Fix and possible simplification of SanitiseXMLString (DEBUG_NODE_XML thing).
Verbose.SanitiseXMLString
falls back to ASCII on any string with UTF-8 sequences longer than two bytes (no, really), while is supposed to do it only if the string contains invalid UTF-8 sequences. Its inner loop while X > 0 do ...handle Result[X]...
starts from the byte before last (that’s why two-byte sequences work) and never changes X
nor Result
, finally coming to the conclusion it was a too long sequence.
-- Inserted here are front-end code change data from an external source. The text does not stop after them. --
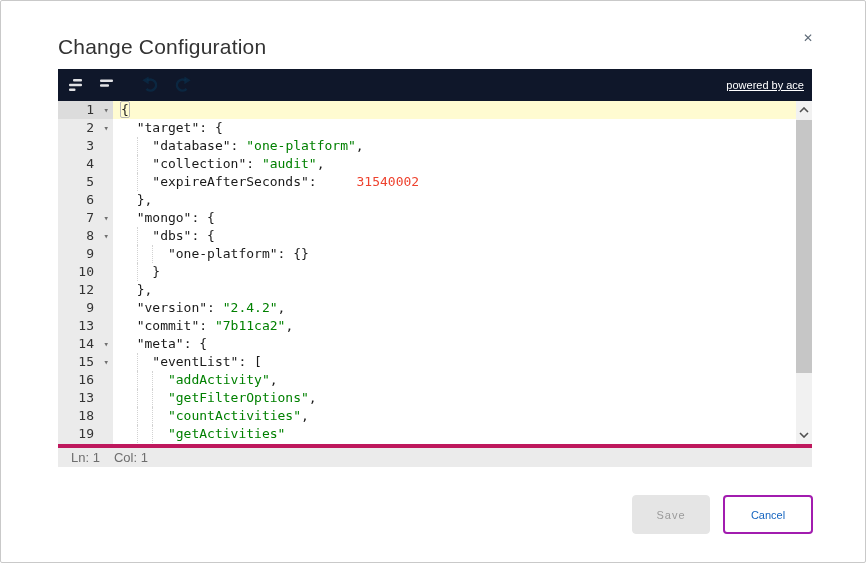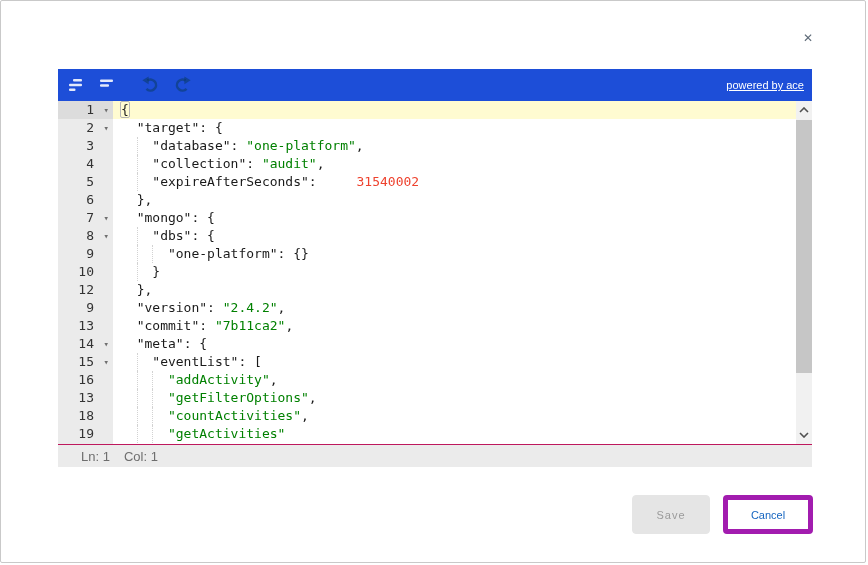"Change Configuration" div.title { html: none -> <div>Change Configuration</div> }
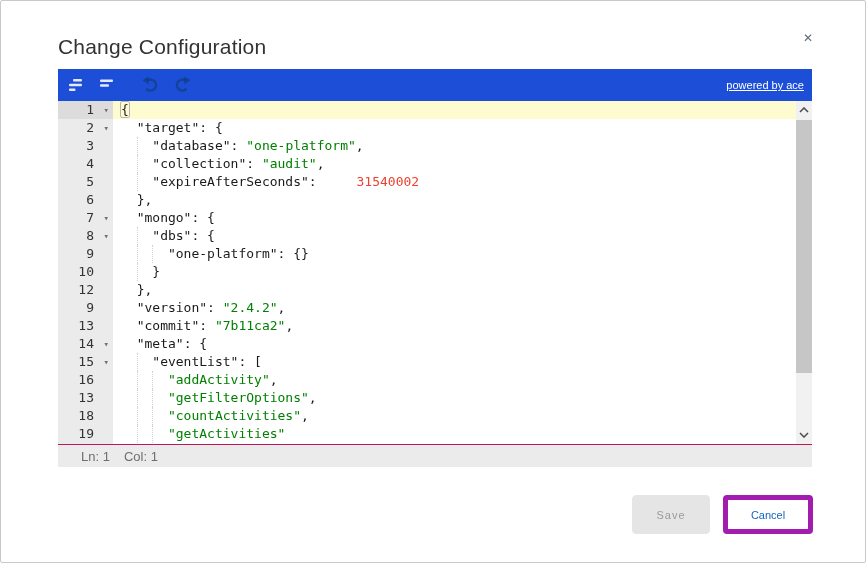"powered by ace" .menubar { background: #1d4ed8 -> #0f172a }
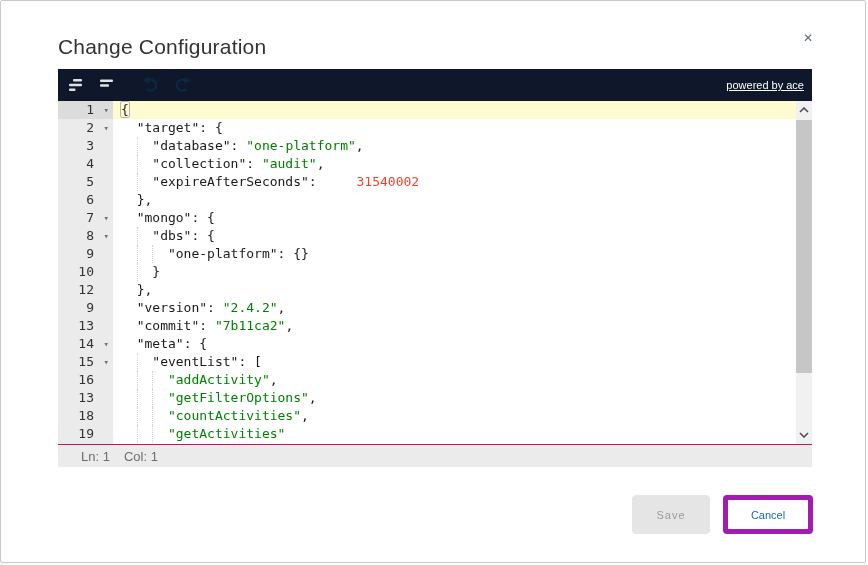"Ln: 1" .statusbar { border-top: 1px solid #be185d -> 4px solid #be185d; padding-left: 23px -> 13px }
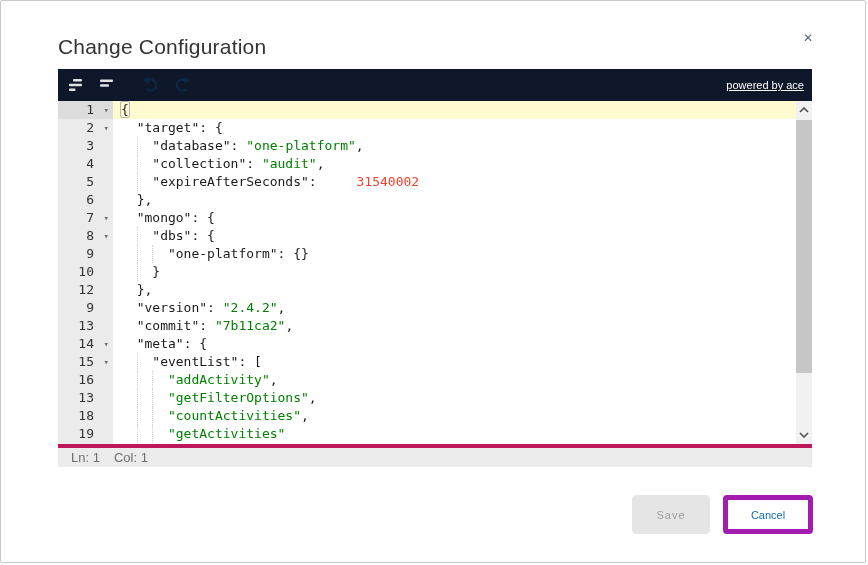"Cancel" .btn.cancel { border: 5px solid #a21caf -> 2px solid #a21caf }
I have two versions of the fix.
sxs-v1.patch
This one just adds missing dec(X)
.
sxs-v2.patch
This one throws away most of the manual work with UTF-8 and replaces it with Utf8CodepointLen
, saving 80 lines of code. There is a downside, however: Utf8CodepointLen
accepts overlong sequences (for example, null character encoded as 11000000 10000000
), thus is not entirely reliable in validating UTF-8. I think I’ll fix it separately.
In either case, the result is that some Asians with 3-byte scripts or just non-English lovers of 3-byte characters in their string constants, like me with my em dashes (“—” is E2 80 94
), will get fewer corrupted strings during their adventures inside the compiler codebase.